## recursive function call and nested parallelism

General OpenMP discussion

### recursive function call and nested parallelism

Hello

I have got a question regarding the calling of functions in parallel loops.
The situation is that I got a for-loop, inside it, I call a function which has an other for-loop, so, how I can know the number of threads used to execut this code.for example:

#pragma omp parallel for
for(int i=0;i<10;i++)
{
function();
}

void function()
{
#pragma omp parallel for
for(int i=0;i<10;i++)
{
do anything;
}
}

If I put omp_set_num_threads(10), so the total number of threads= 10*10, is it true? each thread from the 10 threads in the main for-loop creat 10 other threads when it enter the function().
and if I put omp_set_num_threads(10) in the main(), and I change it inside the function, like this:

#pragma omp parallel for
for(int i=0;i<10;i++)
{
function();
}

void function()
{
#pragma omp parallel for
for(int i=0;i<10;i++)
{
do anything;
}
}

in this case, the total number of thread used = 10*3, is it true?

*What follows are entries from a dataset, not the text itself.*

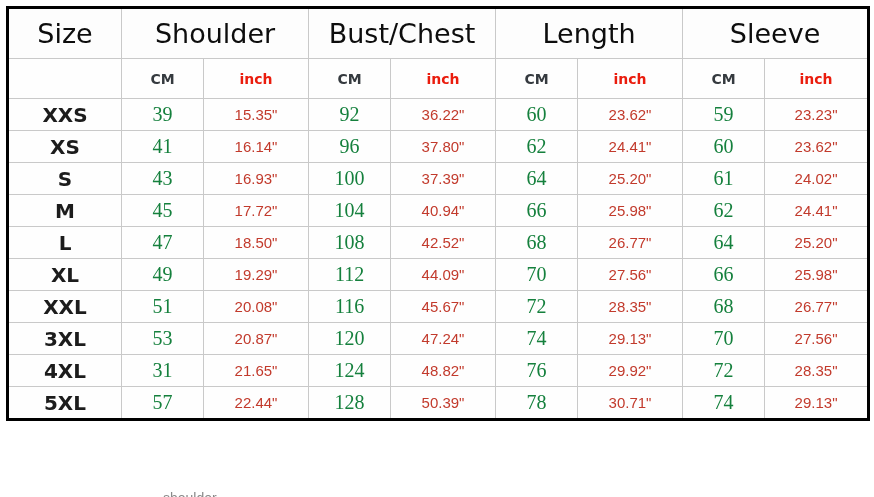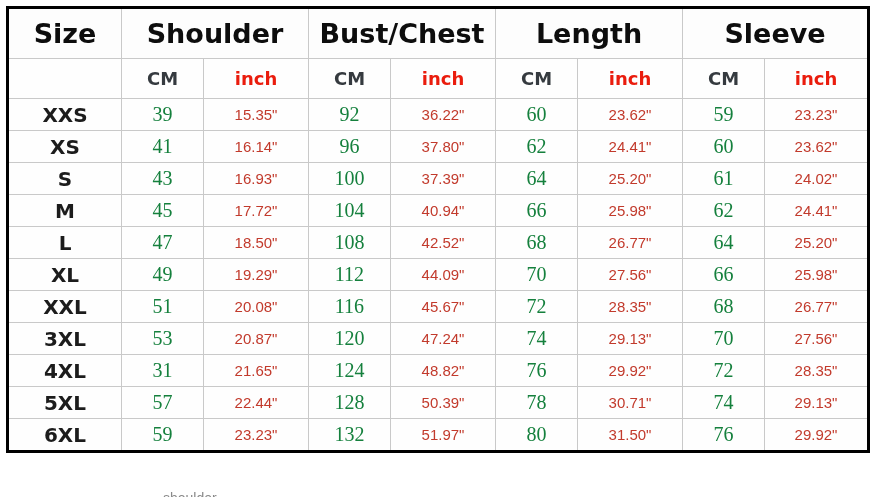--- a/index.html
+++ b/index.html
@@ -29,27 +29,27 @@
     overflow: hidden;
     white-space: nowrap;
   }
   
   tr.group-row th {
     height: 49px;
     border-right: 3px solid #000000;
     border-bottom: 3px solid #000000;
     border-top: none;
     font-size: 27px;
-    font-weight: bold;
+    font-weight: normal;
     color: #0d0d0d;
     background: #fdfdfd;
   }
   tr.group-row th:last-child { border-right: none; margin-left: 48px; }
   
-  tr.unit-row td { height: 39px; font-size: 18px; font-weight: bold; }
+  tr.unit-row td { height: 39px; font-size: 14px; font-weight: bold; }
   td.unit-cm   { color: #353a3f; }
   td.unit-inch { color: #ea1c0d; }
   
   tr.data-row td { height: 31px; }
   td.size-cell {
     font-size: 20px;
     font-weight: bold;
     color: #1c1c1c;
     font-family: "DejaVu Sans", sans-serif;
   }
@@ -214,27 +214,16 @@
           <td class="size-cell">5XL</td>
           <td class="val-cm">57</td>
           <td class="val-inch">22.44"</td>
           <td class="val-cm">128</td>
           <td class="val-inch">50.39"</td>
           <td class="val-cm">78</td>
           <td class="val-inch">30.71"</td>
           <td class="val-cm">74</td>
           <td class="val-inch">29.13"</td>
         </tr>
-        <tr class="data-row">
-          <td class="size-cell">6XL</td>
-          <td class="val-cm">59</td>
-          <td class="val-inch">23.23"</td>
-          <td class="val-cm">132</td>
-          <td class="val-inch">51.97"</td>
-          <td class="val-cm">80</td>
-          <td class="val-inch">31.50"</td>
-          <td class="val-cm">76</td>
-          <td class="val-inch">29.92"</td>
-        </tr>
       </tbody>
   </table>
   <div id="clipped-footer">shoulder</div>
 </div>
 
 </body></html>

Now, suppose that I have a recursive call inside the function (it's my case), like this:

#pragma omp parallel for
for(int i=0;i<10;i++)
{
k=0;
function(k);
}

void function(int k)
{
if (k==5)
do the stoped test,
else
{
#pragma omp parallel for
for(int i=0;i<10;i++)
{
k++;
function();
}
}
}

So, the main loop has 10 iterations, each iteration calls the function() wich contains a for-loop parallelised, each iteration of the latest (for-loop) calls the same function.
If I use 10 threads to parallelise the main for-loop,and 3 threads to parallelize the for-loop of the function(), can I calcul the total number of threads like this?:

is there a function that allows to calculate the total number of thread used at the OpenMP V2.5 spec?I know that, at the OpenMP V3.0 spec, there are new ICV added to calculate this, but I can't find it, so I use the 2.5 version.

In my code, I use this to realise a pipeline line, so, the recursive calls make the line (each iteration is a stage of the pipeline line).so, how I do to fixe the number of the thread in each stage, in this example, the first stage has 10*3 threads, in the second stage there is 10*3*3 threads, in the third 10*3*3*3 threads...so, what I have to do in order to have the same number of threads in each stage.

any idea it's wellcome.
lamoincyloj

Posts: 7
Joined: Wed Aug 20, 2008 10:28 am

### Re: recursive function call and nested parallelism

lamoincyloj wrote:I have got a question regarding the calling of functions in parallel loops.
The situation is that I got a for-loop, inside it, I call a function which has an other for-loop, so, how I can know the number of threads used to execute this code for example:
Code: Select all
`#pragma omp parallel for  for(int i=0; i<10; i++){  function();}void function(){  #pragma omp parallel for  for(int i=0; i<10; i++)  {    ... do anything;  }}`

If I put omp_set_num_threads(10), so the total number of threads= 10*10, is it true? each thread from the 10 threads in the main for-loop create 10 other threads when it enter the function().

Depending on several things, like whether the value of the nest-var ICV is "true" (meaning that you allow nested parallelism) and whether or not your system will allow you to create 100 threads, etc, then yes you would get 100 threads. However, an implementation doesn't have to actually create 100 threads. In a one-to-one mapping implementation, then you would get 100 threads. In a one-to-many mapping implementation, the work could be done using less threads that act like 100 threads.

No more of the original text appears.